# PROBLEM TO SOLVE:
Omit every picture. Return all other data as it stands.

---------- INPUT DATA

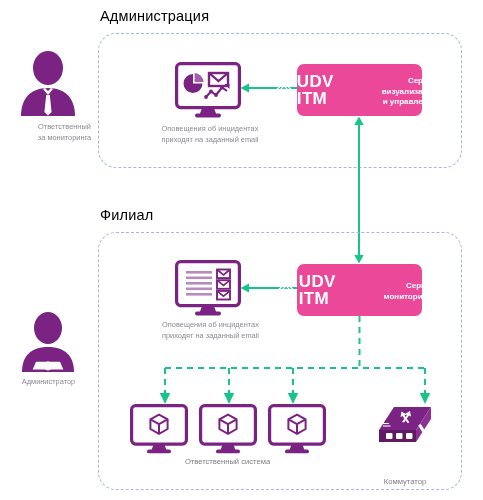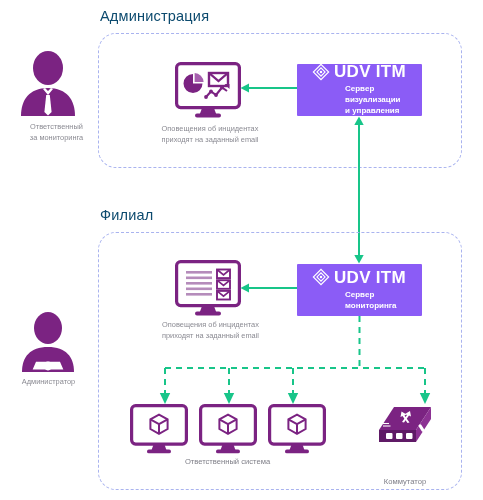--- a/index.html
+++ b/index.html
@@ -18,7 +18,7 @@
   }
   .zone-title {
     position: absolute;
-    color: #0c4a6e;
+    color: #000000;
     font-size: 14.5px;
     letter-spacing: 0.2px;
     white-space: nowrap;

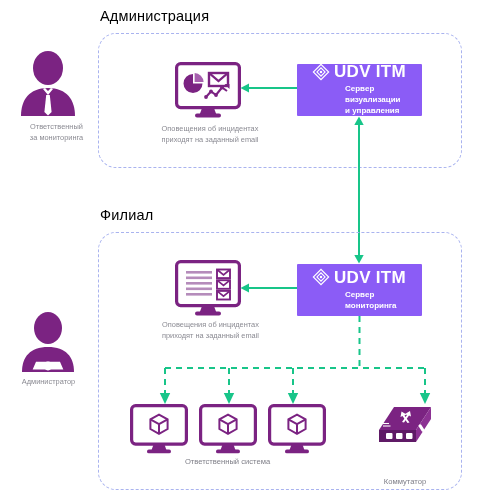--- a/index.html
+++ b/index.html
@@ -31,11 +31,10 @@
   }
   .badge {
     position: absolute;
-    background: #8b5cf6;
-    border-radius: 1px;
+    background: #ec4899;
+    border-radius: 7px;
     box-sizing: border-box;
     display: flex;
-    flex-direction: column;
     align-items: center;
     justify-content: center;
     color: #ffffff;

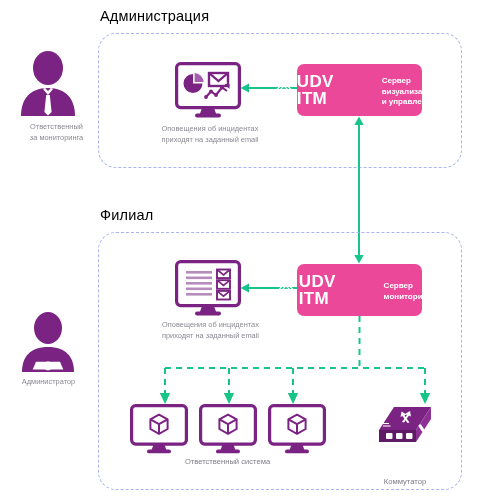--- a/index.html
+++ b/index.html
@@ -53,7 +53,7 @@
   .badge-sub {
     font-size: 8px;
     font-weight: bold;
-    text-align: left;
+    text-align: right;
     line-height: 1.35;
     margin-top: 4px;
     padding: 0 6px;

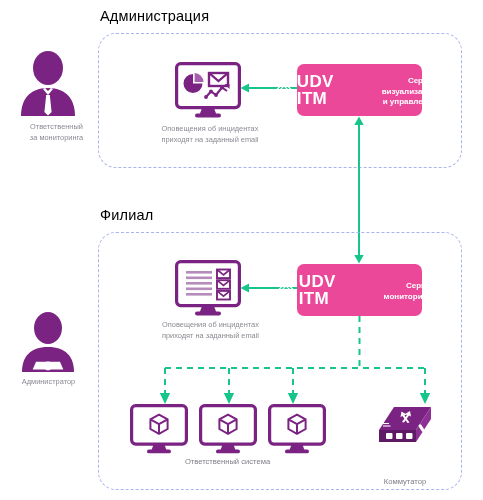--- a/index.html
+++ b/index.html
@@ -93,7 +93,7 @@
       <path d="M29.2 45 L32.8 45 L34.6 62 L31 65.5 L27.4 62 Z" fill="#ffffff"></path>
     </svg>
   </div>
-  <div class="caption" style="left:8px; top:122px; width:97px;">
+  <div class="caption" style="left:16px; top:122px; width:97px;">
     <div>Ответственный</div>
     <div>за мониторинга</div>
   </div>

--------------------

# EXERCISE ANSWER:
--- a/index.html
+++ b/index.html
@@ -18,7 +18,7 @@
   }
   .zone-title {
     position: absolute;
-    color: #0c4a6e;
+    color: #000000;
     font-size: 14.5px;
     letter-spacing: 0.2px;
     white-space: nowrap;

--- a/index.html
+++ b/index.html
@@ -31,11 +31,10 @@
   }
   .badge {
     position: absolute;
-    background: #8b5cf6;
-    border-radius: 1px;
+    background: #ec4899;
+    border-radius: 7px;
     box-sizing: border-box;
     display: flex;
-    flex-direction: column;
     align-items: center;
     justify-content: center;
     color: #ffffff;

--- a/index.html
+++ b/index.html
@@ -53,7 +53,7 @@
   .badge-sub {
     font-size: 8px;
     font-weight: bold;
-    text-align: left;
+    text-align: right;
     line-height: 1.35;
     margin-top: 4px;
     padding: 0 6px;

--- a/index.html
+++ b/index.html
@@ -93,7 +93,7 @@
       <path d="M29.2 45 L32.8 45 L34.6 62 L31 65.5 L27.4 62 Z" fill="#ffffff"></path>
     </svg>
   </div>
-  <div class="caption" style="left:8px; top:122px; width:97px;">
+  <div class="caption" style="left:16px; top:122px; width:97px;">
     <div>Ответственный</div>
     <div>за мониторинга</div>
   </div>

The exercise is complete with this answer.